Campo profughi di Deheishe. Betlemme.

“Siamo rifugiati e le Nazioni Unite dovrebbero ritenersi pienamente responsabili delle nostre esigenze e della situazione nel complesso, perchè il nostro status è un questione politica internazionale”.

L’Onu riconosce lo status di rifugiati a coloro che furono iscritti nelle sue liste dalla data in cui furono espulsi dalle loro case, e sono inclusi i loro discendenti. Essi rientrano nel mandato derivante dalle risoluzioni Onu e hanno il diritto a ricevere i servizi forniti dall’Agenzia, anche se non risidedono in un campo profughi. Non sono più titolari di questi diritti nel momento in cui ottengono la cittadinanza o l’asilo in un Paese terzo.

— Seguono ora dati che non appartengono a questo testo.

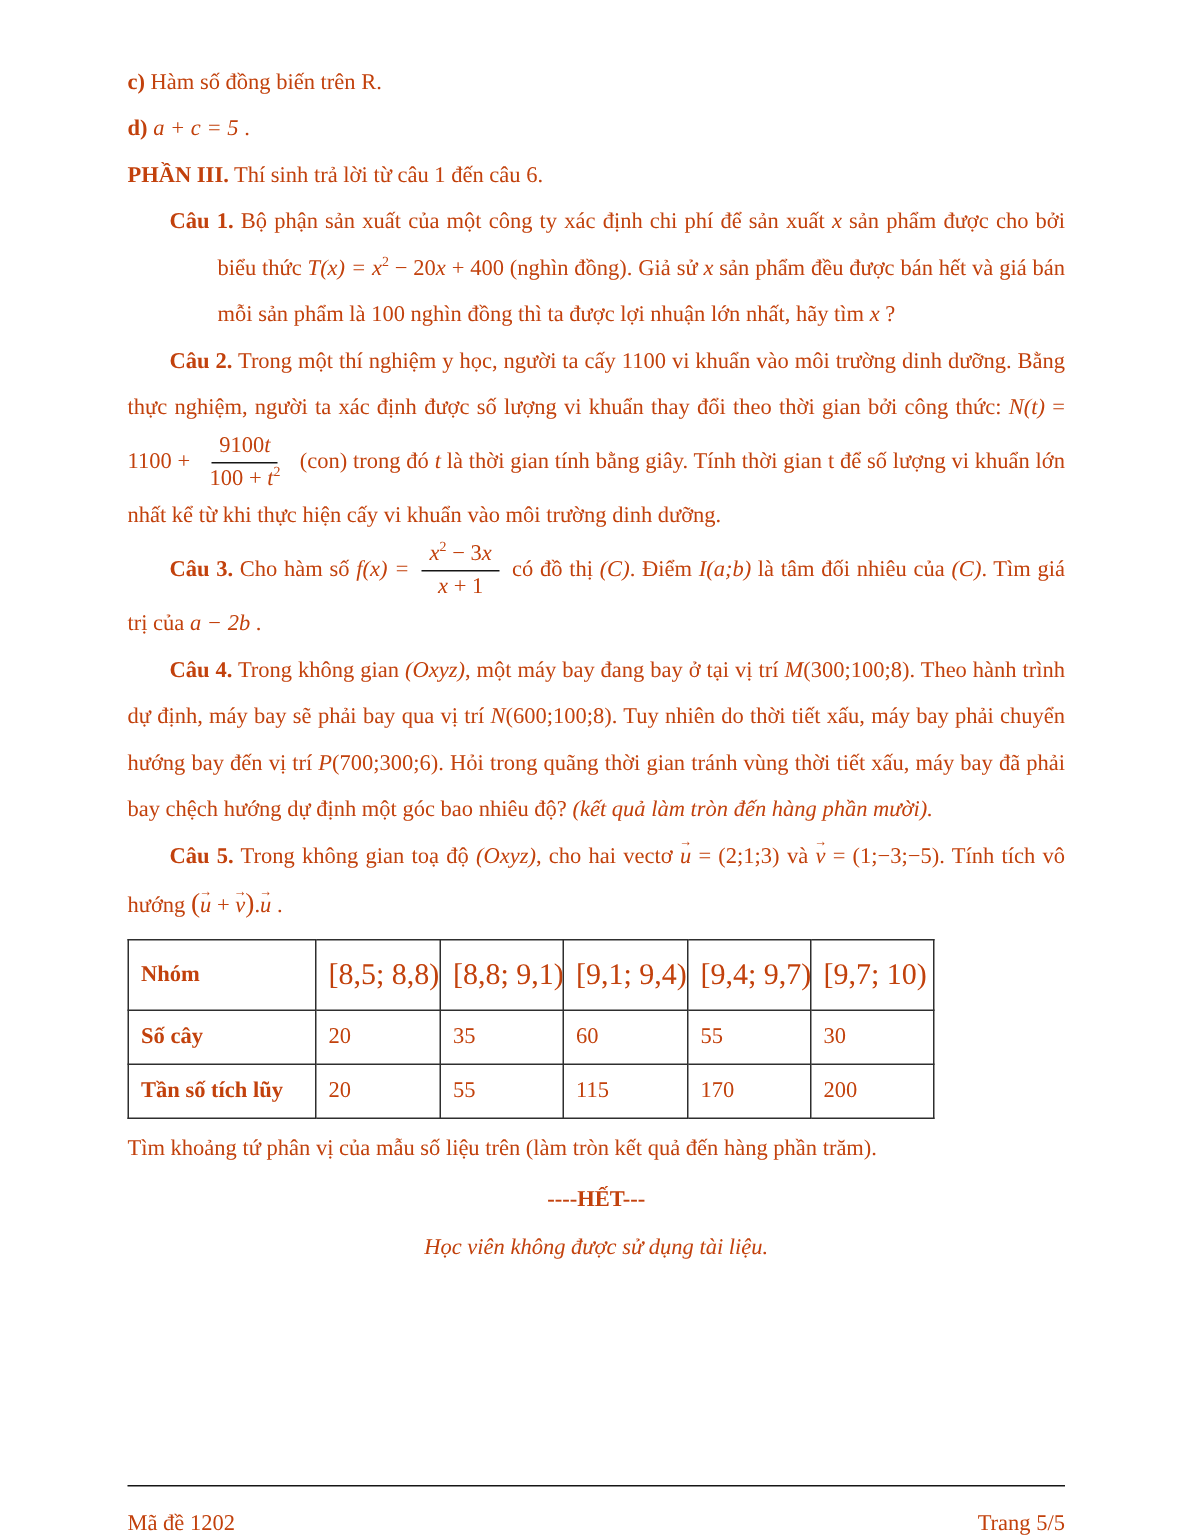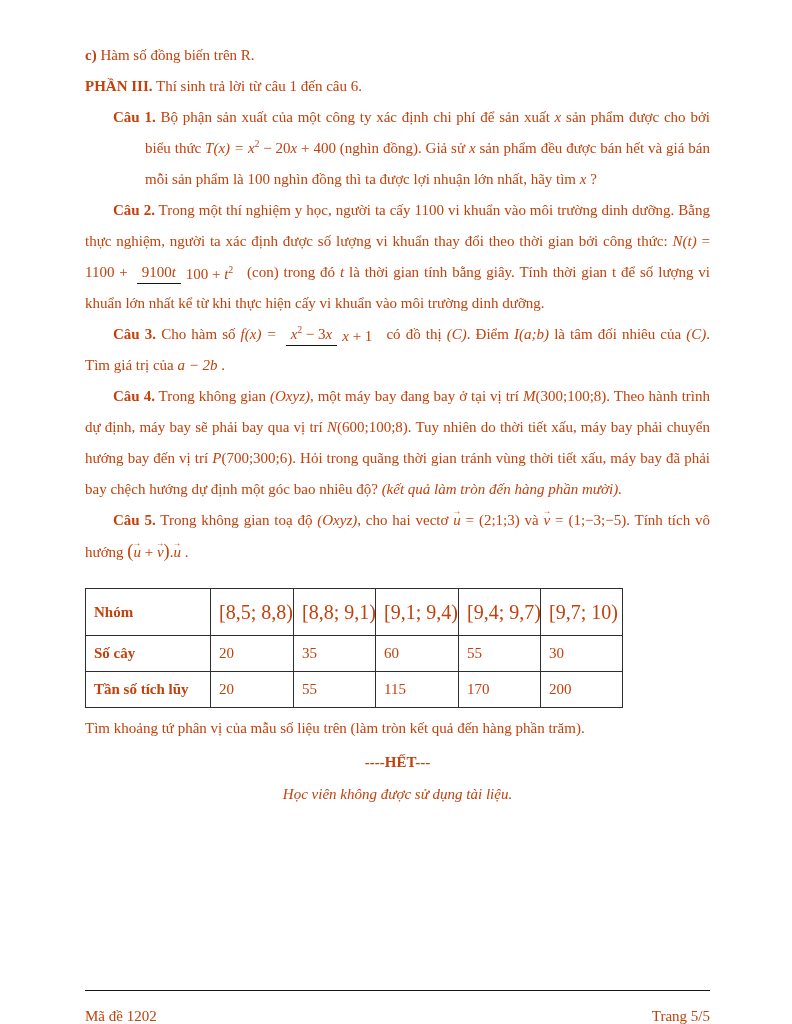--- a/index.html
+++ b/index.html
@@ -11,33 +11,33 @@
   }
   .line { line-height:31px; }
   p.para { margin:0; text-align:justify; line-height:31px; }
   .hang { padding-left:60px; text-indent:-60px; }
   .b { font-weight:bold; }
   .m { font-style:italic; }
   .i { font-style:italic; }
   .lbl { font-weight:bold;margin-left:28px; }
   .sup { font-size:0.62em; vertical-align:super; line-height:0; }
   .frac {
-    display:inline-flex; align-items:center;
+    display:inline-flex; flex-direction:column; align-items:center;
     vertical-align:middle; margin:0 4px; line-height:19px; text-indent:0;
   }
   .frac .fnum { padding:0 5px 1px; border-bottom:1.2px solid #151515; white-space:nowrap; }
   .frac .fden { padding:1px 5px 0; white-space:nowrap; }
   .vec { position:relative; display:inline-block; font-style:italic; text-indent:0; }
   .vec::before {
     content:"\2192"; position:absolute; top:-10px; left:50%;
     transform:translateX(-50%) scaleX(0.85); font-size:10px; font-style:normal;
   }
   .bigp { font-size:1.22em; }
   table.freq {
-    border-collapse:collapse; margin:20px 0 5px 0; table-layout:fixed;
+    border-collapse:collapse; margin:6px 0 5px 0; table-layout:fixed;
     width:537px; font-size:15px;
   }
   table.freq td {
     border:1.2px solid #2e2e2e; padding:2px 8px; vertical-align:middle;
     overflow:hidden; white-space:nowrap;
   }
   table.freq tr.hdr td { height:42px; }
   table.freq tr.datarow td { height:31px; }
   .interval { font-size:20px; }
   .het { text-align:center; font-weight:bold; line-height:32px; margin-top:2px; }
@@ -48,20 +48,21 @@
     padding-top:17px; font-size:15px;
   }
 </style>
 </head>
 <body>
 
 <div class="page">
 
   <div class="line"><span class="b">c)</span><span> Hàm số đồng biến trên R.</span></div>
 
+  <div class="line"><span class="b">d)</span><span> </span><span class="m">a + c = 5</span><span> .</span></div>
 
   <div class="line"><span class="b">PHẦN III.</span><span> Thí sinh trả lời từ câu 1 đến câu 6.</span></div>
 
   <p class="para hang"><span class="lbl">Câu 1.</span><span> Bộ phận sản xuất của một công ty xác định chi phí để sản xuất </span><span class="m">x</span><span> sản phẩm được cho bởi biểu thức </span><span class="m">T(x) = x</span><span class="sup">2</span><span> − 20</span><span class="m">x</span><span> + 400 </span><span>(nghìn đồng). Giả sử </span><span class="m">x</span><span> sản phẩm đều được bán hết và giá bán mỗi sản phẩm là 100 nghìn đồng thì ta được lợi nhuận lớn nhất, hãy tìm </span><span class="m">x</span><span> ?</span></p>
 
   <p class="para"><span class="lbl">Câu 2.</span><span> Trong một thí nghiệm y học, người ta cấy 1100 vi khuẩn vào môi trường dinh dưỡng. Bằng thực nghiệm, người ta xác định được số lượng vi khuẩn thay đổi theo thời gian bởi công thức: </span><span class="m">N(t)</span><span> = 1100 + </span><span class="frac">
         <span class="fnum"><span>9100</span><span class="m">t</span></span>
         <span class="fden"><span>100 + </span><span class="m">t</span><span class="sup">2</span></span>
       </span><span> (con)  trong đó </span><span class="m">t</span><span> là thời gian tính bằng giây. Tính thời gian t để số lượng vi khuẩn lớn nhất kể từ khi thực hiện cấy vi khuẩn vào môi trường dinh dưỡng.</span></p>
 

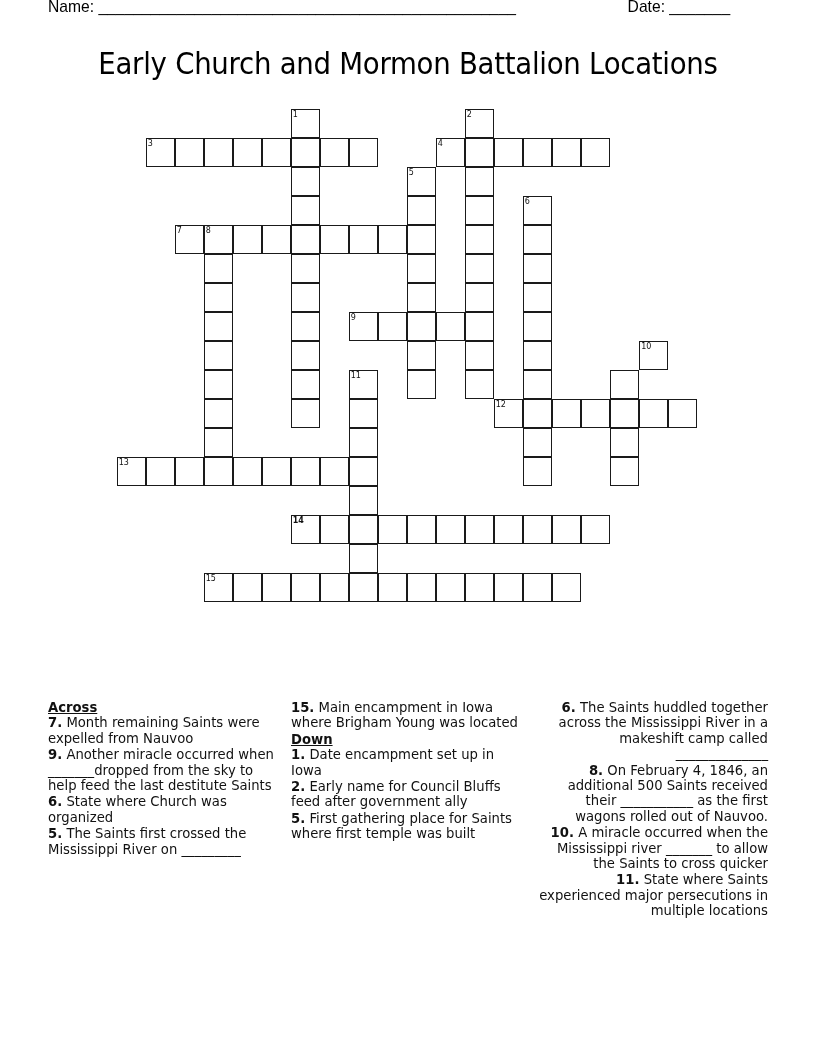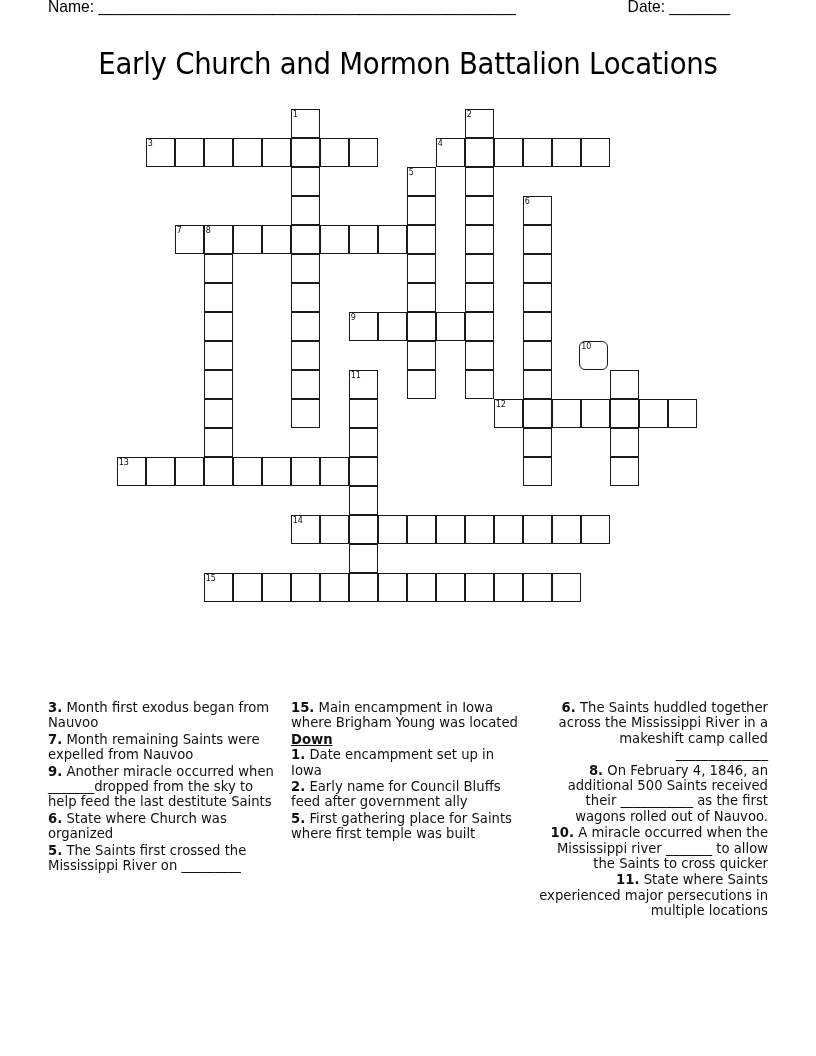--- a/index.html
+++ b/index.html
@@ -127,21 +127,21 @@
     <div class="cell" style="left: 204.5px; top: 342px;"></div>
     <div class="cell" style="left: 204.5px; top: 371px;"></div>
     <div class="cell" style="left: 204.5px; top: 400px;"></div>
     <div class="cell" style="left: 204.5px; top: 429px;"></div>
     <div class="cell" style="left: 204.5px; top: 458px;"></div>
     <div class="cell" style="left: 349.5px; top: 313px;">
       <span class="num">9</span>
     </div>
     <div class="cell" style="left: 378.5px; top: 313px;"></div>
     <div class="cell" style="left: 436.5px; top: 313px;"></div>
-    <div class="cell" style="left: 580px; top: 342px; border-radius: 6px;">
+    <div class="cell" style="left: 640px; top: 342px;">
       <span class="num">10</span>
     </div>
     <div class="cell" style="left: 610.5px; top: 371px;"></div>
     <div class="cell" style="left: 610.5px; top: 400px;"></div>
     <div class="cell" style="left: 610.5px; top: 429px;"></div>
     <div class="cell" style="left: 610.5px; top: 458px;"></div>
     <div class="cell" style="left: 349.5px; top: 371px;">
       <span class="num">11</span>
     </div>
     <div class="cell" style="left: 349.5px; top: 400px;"></div>
@@ -160,21 +160,21 @@
     <div class="cell" style="left: 668.5px; top: 400px;"></div>
     <div class="cell" style="left: 117.5px; top: 458px;">
       <span class="num">13</span>
     </div>
     <div class="cell" style="left: 146.5px; top: 458px;"></div>
     <div class="cell" style="left: 175.5px; top: 458px;"></div>
     <div class="cell" style="left: 233.5px; top: 458px;"></div>
     <div class="cell" style="left: 262.5px; top: 458px;"></div>
     <div class="cell" style="left: 291.5px; top: 458px;"></div>
     <div class="cell" style="left: 320.5px; top: 458px;"></div>
-    <div class="cell" style="left: 291.5px; top: 516px;">
+    <div class="cell" style="left: 291.5px; top: 516px; font-weight: bold;">
       <span class="num">14</span>
     </div>
     <div class="cell" style="left: 320.5px; top: 516px;"></div>
     <div class="cell" style="left: 378.5px; top: 516px;"></div>
     <div class="cell" style="left: 407.5px; top: 516px;"></div>
     <div class="cell" style="left: 436.5px; top: 516px;"></div>
     <div class="cell" style="left: 465.5px; top: 516px;"></div>
     <div class="cell" style="left: 494.5px; top: 516px;"></div>
     <div class="cell" style="left: 523.5px; top: 516px;"></div>
     <div class="cell" style="left: 552.5px; top: 516px;"></div>
@@ -189,21 +189,21 @@
     <div class="cell" style="left: 378.5px; top: 574px;"></div>
     <div class="cell" style="left: 407.5px; top: 574px;"></div>
     <div class="cell" style="left: 436.5px; top: 574px;"></div>
     <div class="cell" style="left: 465.5px; top: 574px;"></div>
     <div class="cell" style="left: 494.5px; top: 574px;"></div>
     <div class="cell" style="left: 523.5px; top: 574px;"></div>
     <div class="cell" style="left: 552.5px; top: 574px;"></div>
   </div>
 
 <div class="clues col1">
-  <span class="clue"><b>3.</b> <span>Month first exodus began from Nauvoo</span></span>
+  <span class="heading">Across</span>
   <span class="clue"><b>7.</b> <span>Month remaining Saints were expelled from Nauvoo</span></span>
   <span class="clue"><b>9.</b> <span>Another miracle occurred when _______dropped from the sky to help feed the last destitute Saints</span></span>
   <span class="clue"><b>6.</b> <span>State where Church was organized</span></span>
   <span class="clue"><b>5.</b> <span>The Saints first crossed the Mississippi River on _________</span></span>
 </div>
 
 <div class="clues col2">
   <span class="clue"><b>15.</b> <span>Main encampment in Iowa where Brigham Young was located</span></span>
   <span class="heading">Down</span>
   <span class="clue"><b>1.</b> <span>Date encampment set up in Iowa</span></span>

La debolezza della storia e la penuria finanziaria dei governi palestinesi di Gaza e della Cisgiordania hanno potuto fare molto poco in termini di interventi sussidiari alle infrastrutture nei campi e rivolti ai residenti. Molti profughi palestinesi continuano a vivere nel campo perchè non hanno un’alternativa migliore.

L’Unrwa è la sola organizzazione Onu responsabile del problema dei rifugiati palestinesi. Il suo portavoce, Chris Gunness, afferma che non si dispone di una politica chiara sul destino dei rifugiati palestinesi, e tanto meno si ha un’idea di come la crisi verrà si risolta la crisi in Medio Oriente.

“L’Unrwa non desidera nient’altro che dissolversi, sparire e non essere più necessria. Essa fornisce servizi in attesa di una soluzione permanente del conflitto”.

Oggi il piano di miglioramento dell’Agenzia, con un budget di 19,5milioni di euro donati dal governo tedesco, si svolge con su una stretta collaborazione con le parti locali.

Una clinica nuova di zecca fornirà servizi ai diabetici e ai sofferenti di ipertensione; entrambe patologie che colpiscono 1/6 dei rifugiati in Cisgiordania, i quali, prima di oggi, non avevano opzioni per il trattamento.

Le condizioni di vita saranno migliori; si puntelleranno le abitazioni pericolanti, si ripareranno i tetti, si costruirà un sistema fognario e per lo smaltimento dei rifiuti.

Nell’ambito di un programma per l’alta formazione che richiama la “Casa della saggezza” che fu della biblioteca islamica di Baghdad nell’epoca aurea, giovani residenti del campo potranno scegliere il proprio corso di studi e potranno essere protagonisti di seminari.

194, 242, 338,” ripete lo studente Alaa al-Homuz, citando le risoluzioni del Consiglio di Sicurezza Onu sulla questione dei rifugiati palestinesi, che sta approfondendo nel corso di diritto internazionale.

Questi studenti non credono che il programma di miglioramento dei campi influisca negativamente sul Diritto al Ritorno, né che attenui la loro determinazione a fare Ritorno sulle proprie terre originarie.

“Quando vivi meglio e non ti manca nulla, hai la possibilità di appropriarti di un modo di pensare migliore e di trovare la migliore strategia per riconquistare i propri diritti”, dice al-Homuz.